⟨

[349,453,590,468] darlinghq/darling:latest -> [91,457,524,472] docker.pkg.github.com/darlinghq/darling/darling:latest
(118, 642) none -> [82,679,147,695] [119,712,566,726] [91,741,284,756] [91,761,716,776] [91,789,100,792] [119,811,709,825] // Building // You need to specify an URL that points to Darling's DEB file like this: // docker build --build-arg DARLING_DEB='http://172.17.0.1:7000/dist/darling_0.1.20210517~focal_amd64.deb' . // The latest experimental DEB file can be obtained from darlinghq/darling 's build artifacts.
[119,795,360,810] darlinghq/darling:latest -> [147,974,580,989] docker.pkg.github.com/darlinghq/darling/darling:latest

⟩
⟨

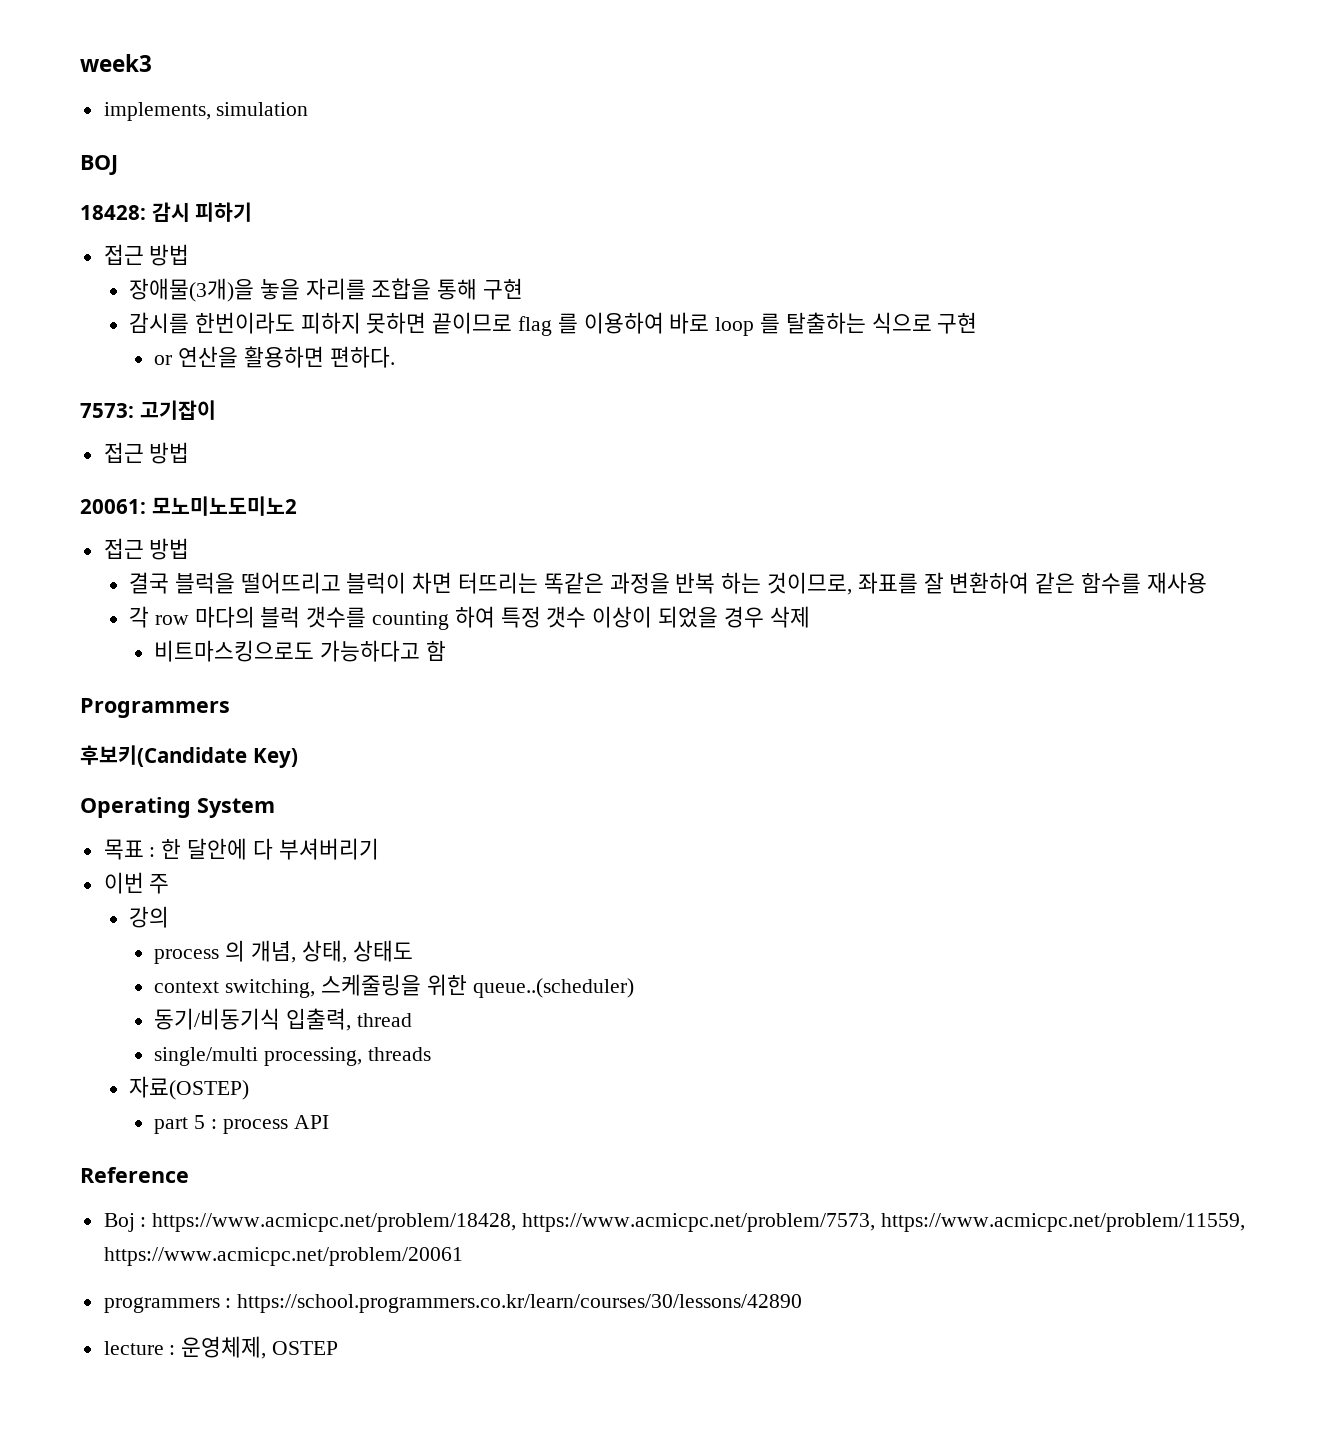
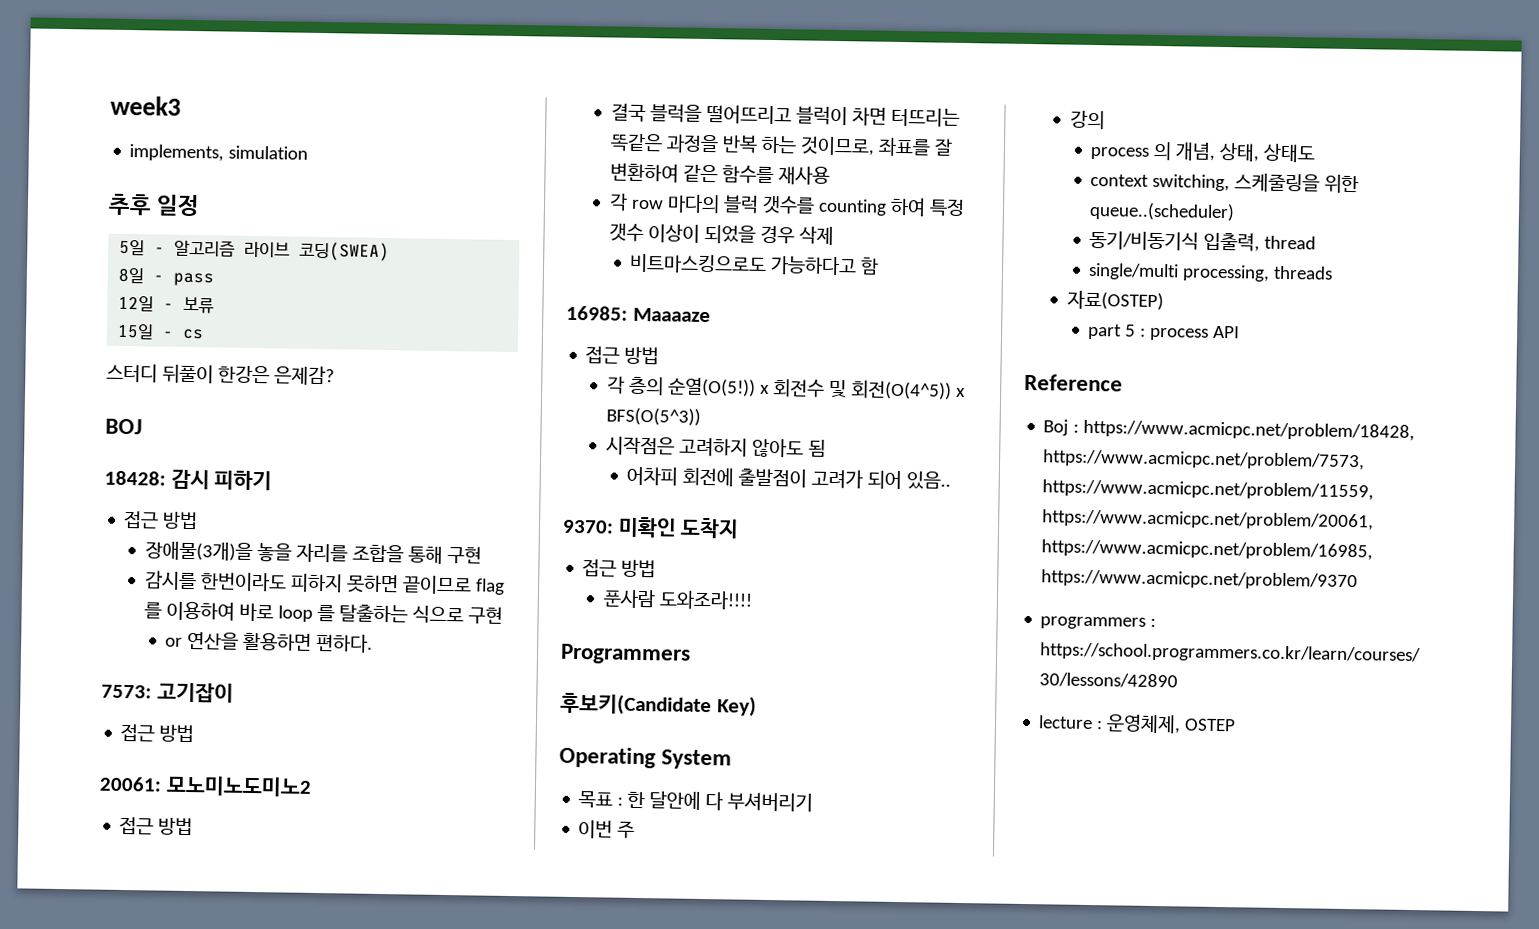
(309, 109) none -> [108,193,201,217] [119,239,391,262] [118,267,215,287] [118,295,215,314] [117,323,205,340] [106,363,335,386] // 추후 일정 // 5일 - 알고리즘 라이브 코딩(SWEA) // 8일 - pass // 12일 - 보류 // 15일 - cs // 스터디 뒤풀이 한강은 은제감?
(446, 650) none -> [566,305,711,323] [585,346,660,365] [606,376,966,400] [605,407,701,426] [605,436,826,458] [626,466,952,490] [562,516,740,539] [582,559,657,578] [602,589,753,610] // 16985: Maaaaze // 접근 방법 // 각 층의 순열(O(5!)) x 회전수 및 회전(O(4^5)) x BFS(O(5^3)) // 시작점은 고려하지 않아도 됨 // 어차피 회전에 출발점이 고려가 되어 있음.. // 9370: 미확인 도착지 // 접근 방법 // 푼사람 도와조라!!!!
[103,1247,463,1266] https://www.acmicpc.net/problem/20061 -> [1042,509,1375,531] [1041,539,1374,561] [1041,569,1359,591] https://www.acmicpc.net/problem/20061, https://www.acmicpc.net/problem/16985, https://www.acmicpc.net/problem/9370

⟩

● Work to be completed
Search the data above for the string "darlinghq". Report every line where it is found.

● Response to this task
[349,453,590,468] darlinghq/darling:latest -> [91,457,524,472] docker.pkg.github.com/darlinghq/darling/darling:latest
(118, 642) none -> [82,679,147,695] [119,712,566,726] [91,741,284,756] [91,761,716,776] [91,789,100,792] [119,811,709,825] // Building // You need to specify an URL that points to Darling's DEB file like this: // docker build --build-arg DARLING_DEB='http://172.17.0.1:7000/dist/darling_0.1.20210517~focal_amd64.deb' . // The latest experimental DEB file can be obtained from darlinghq/darling 's build artifacts.
[119,795,360,810] darlinghq/darling:latest -> [147,974,580,989] docker.pkg.github.com/darlinghq/darling/darling:latest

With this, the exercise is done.